R - Creating Scatter Plot from Data Frame
Solution 1
The basic idea, if you want to plot using Hadley's ggplot2
is to get your data of the form:
x y
col_names values
And this can be done by using melt
function from Hadley's reshape2
. Do ?melt
to see the possible arguments. However, here since we want to melt the whole data.frame, we just need,
melt(all)
# this gives the data in format:
# variable value
# 1 STM_cold 6.0
# 2 STM_cold 6.0
# 3 STM_cold 5.9
# 4 STM_cold 6.1
# 5 STM_cold 5.5
# 6 STM_cold 5.6
Here, x
will be then column variable
and y
will be corresponding value
column.
require(ggplot2)
require(reshape2)
ggplot(data = melt(all), aes(x=variable, y=value)) +
geom_point(aes(colour=variable))
If you don't want the colours, then just remove aes(colour=variable)

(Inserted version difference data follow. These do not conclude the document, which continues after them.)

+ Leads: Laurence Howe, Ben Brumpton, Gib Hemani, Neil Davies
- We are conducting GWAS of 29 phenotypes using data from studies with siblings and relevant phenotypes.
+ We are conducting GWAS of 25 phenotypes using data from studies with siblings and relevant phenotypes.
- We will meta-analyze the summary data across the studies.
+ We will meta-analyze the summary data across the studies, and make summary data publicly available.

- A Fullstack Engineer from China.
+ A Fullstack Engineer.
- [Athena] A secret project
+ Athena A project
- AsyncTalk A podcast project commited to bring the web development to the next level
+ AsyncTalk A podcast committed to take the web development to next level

inside geom_point so that it becomes geom_point()
.
Edit: I should probably mention here, that you could also replace geom_point
with geom_jitter
that'll give you, well, jittered points:
Solution 2
Here are two options to consider. The first uses dotplot
from the "lattice" package:
library(lattice)
dotplot(values ~ ind, data = stack(all))
The second uses dotchart
from base R's "graphics" options. To use the dotchart
function, you need to wrap your data.frame
in as.matrix
:
dotchart(as.matrix(all), labels = "")
Note that the points in this graphic are not "jittered", but rather, presented in the order they were recorded. That is to say, the lowest point is the first record, and the highest point is the last record. If you zoomed into the plot for this example, you would see that you have 16 very faint horizontal lines. Each line represents one row from each column. Thus, if you look at the dots for "STM_cold" or any of the other variables that have NA
values, you'll see a few blank lines at the top where there was no data available.

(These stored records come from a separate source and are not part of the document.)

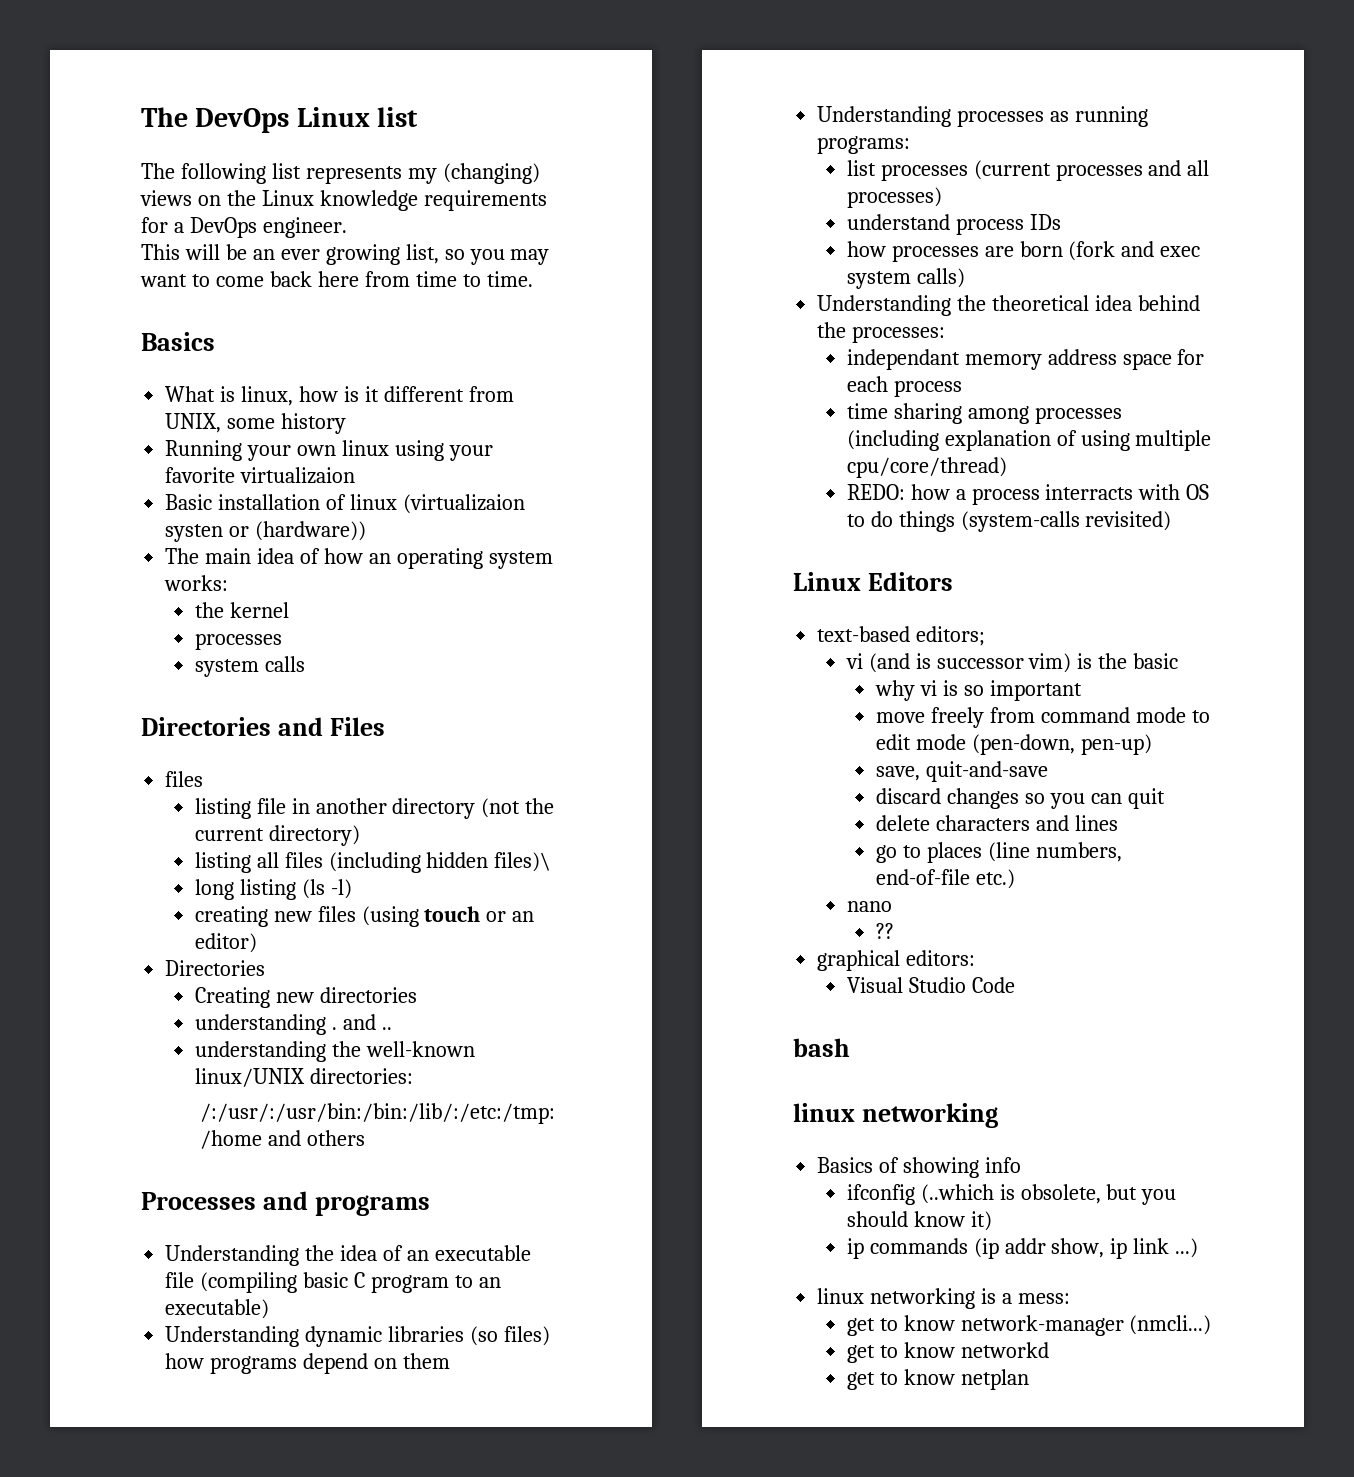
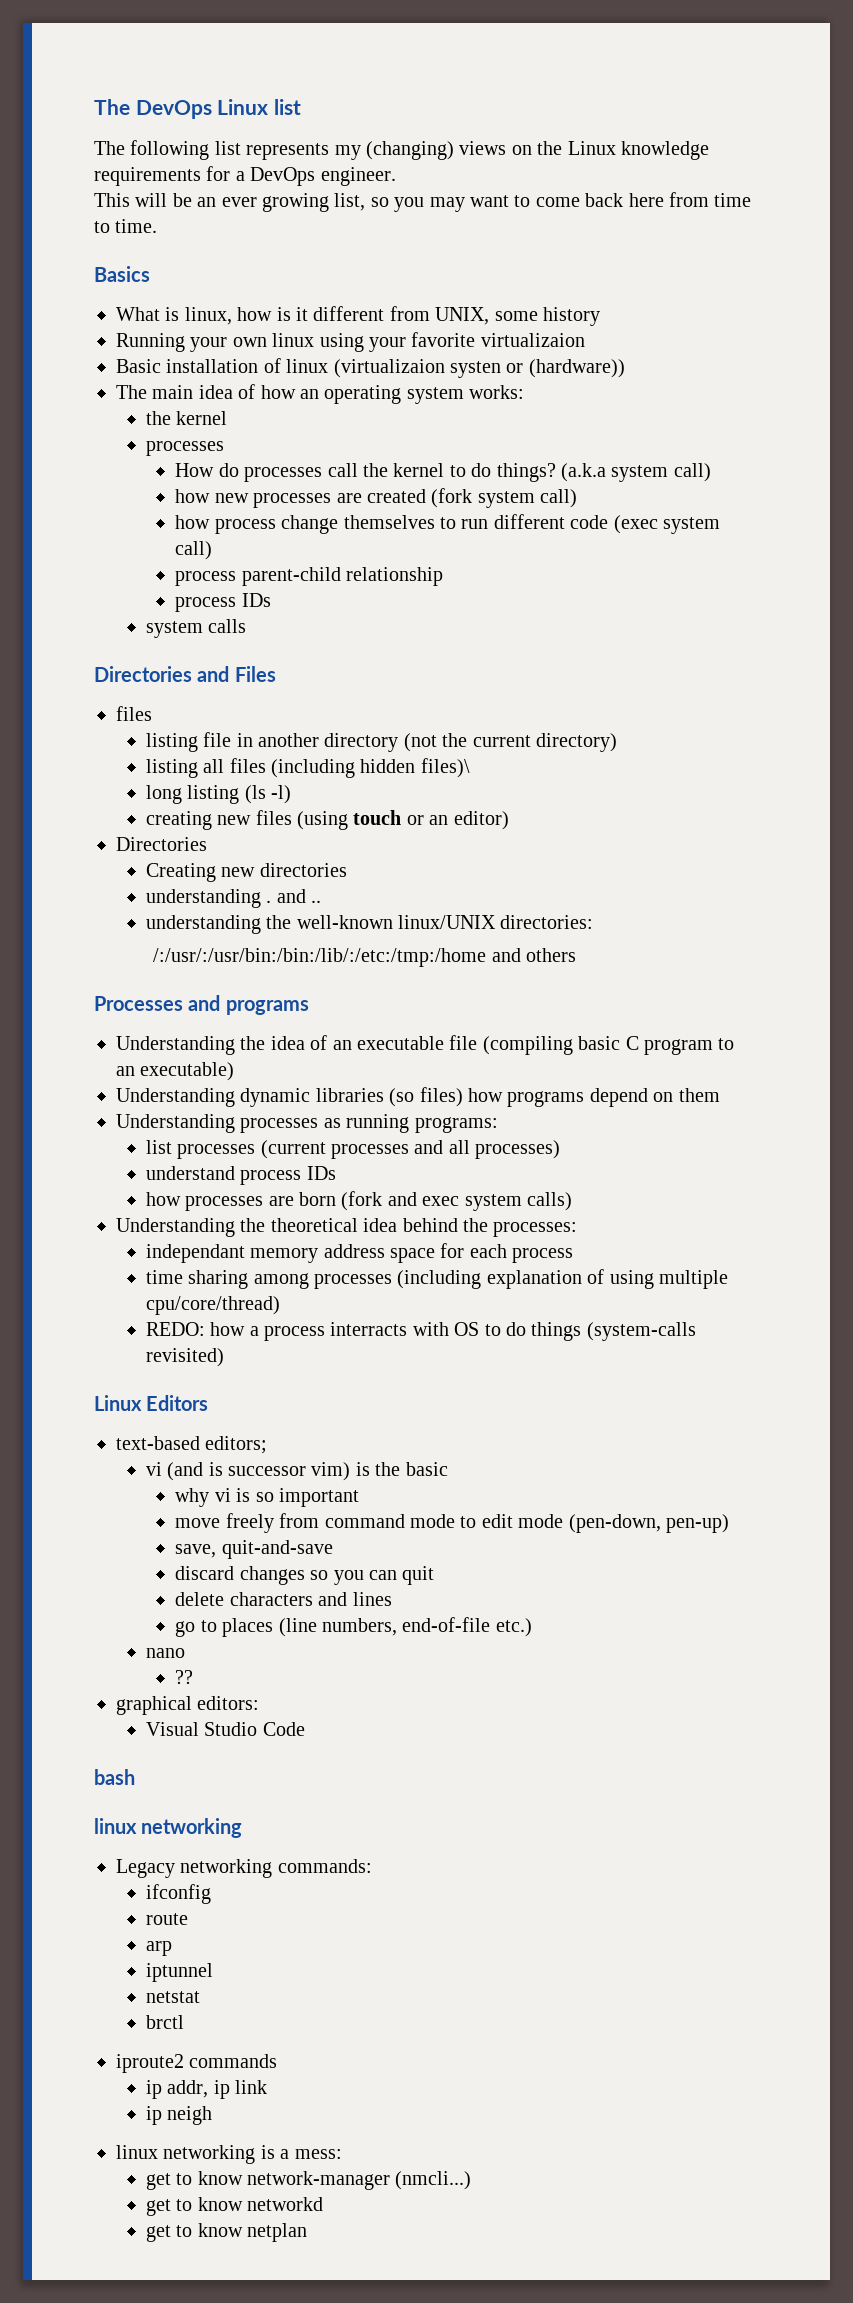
+ How do processes call the kernel to do things? (a.k.a system call)
+ how new processes are created (fork system call)
+ how process change themselves to run different code (exec system call)
+ process parent-child relationship
+ process IDs
- Basics of showing info
- ifconfig (..which is obsolete, but you should know it)
- ip commands (ip addr show, ip link ...)
+ Legacy networking commands:
+ ifconfig
+ route
+ arp
+ iptunnel
+ netstat
+ brctl
+ iproute2 commands
+ ip addr, ip link
+ ip neigh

This has its advantages since it might show a trend over time if the values are recorded chronologically, but might also be a disadvantage if there are too many rows in your source data frame.
Solution 3
A bit of a manual version using base R graphics just for fun.
Get the data:
test <- read.table(text="STM_cold STM_normal STM_hot PIC_cold PIC_normal PIC_hot
6.0 6.6 6.3 0.9 1.9 3.2
6.0 6.6 6.5 1.0 2.0 3.2
5.9 6.7 6.5 0.3 1.8 3.2
6.1 6.8 6.6 0.2 1.8 3.8
5.5 6.7 6.2 0.5 1.9 3.3
5.6 6.5 6.5 0.2 1.9 3.5
5.4 6.8 6.5 0.2 1.8 3.7
5.3 6.5 6.2 0.2 2.0 3.5
5.3 6.7 6.5 0.1 1.7 3.6
5.7 6.7 6.5 0.3 1.7 3.6
NA NA NA 0.1 1.8 3.8
NA NA NA 0.2 2.1 4.1
NA NA NA 0.2 1.8 3.3
NA NA NA 0.8 1.7 3.5
NA NA NA 1.7 1.6 4.0
NA NA NA 0.1 1.7 3.7",header=TRUE)
Set up the basic plot:
plot(
NA,
ylim=c(0,max(test,na.rm=TRUE)+0.3),
xlim=c(1-0.1,ncol(test)+0.1),
xaxt="n",
ann=FALSE,
panel.first=grid()
)
axis(1,at=seq_along(test),labels=names(test),lwd=0,lwd.ticks=1)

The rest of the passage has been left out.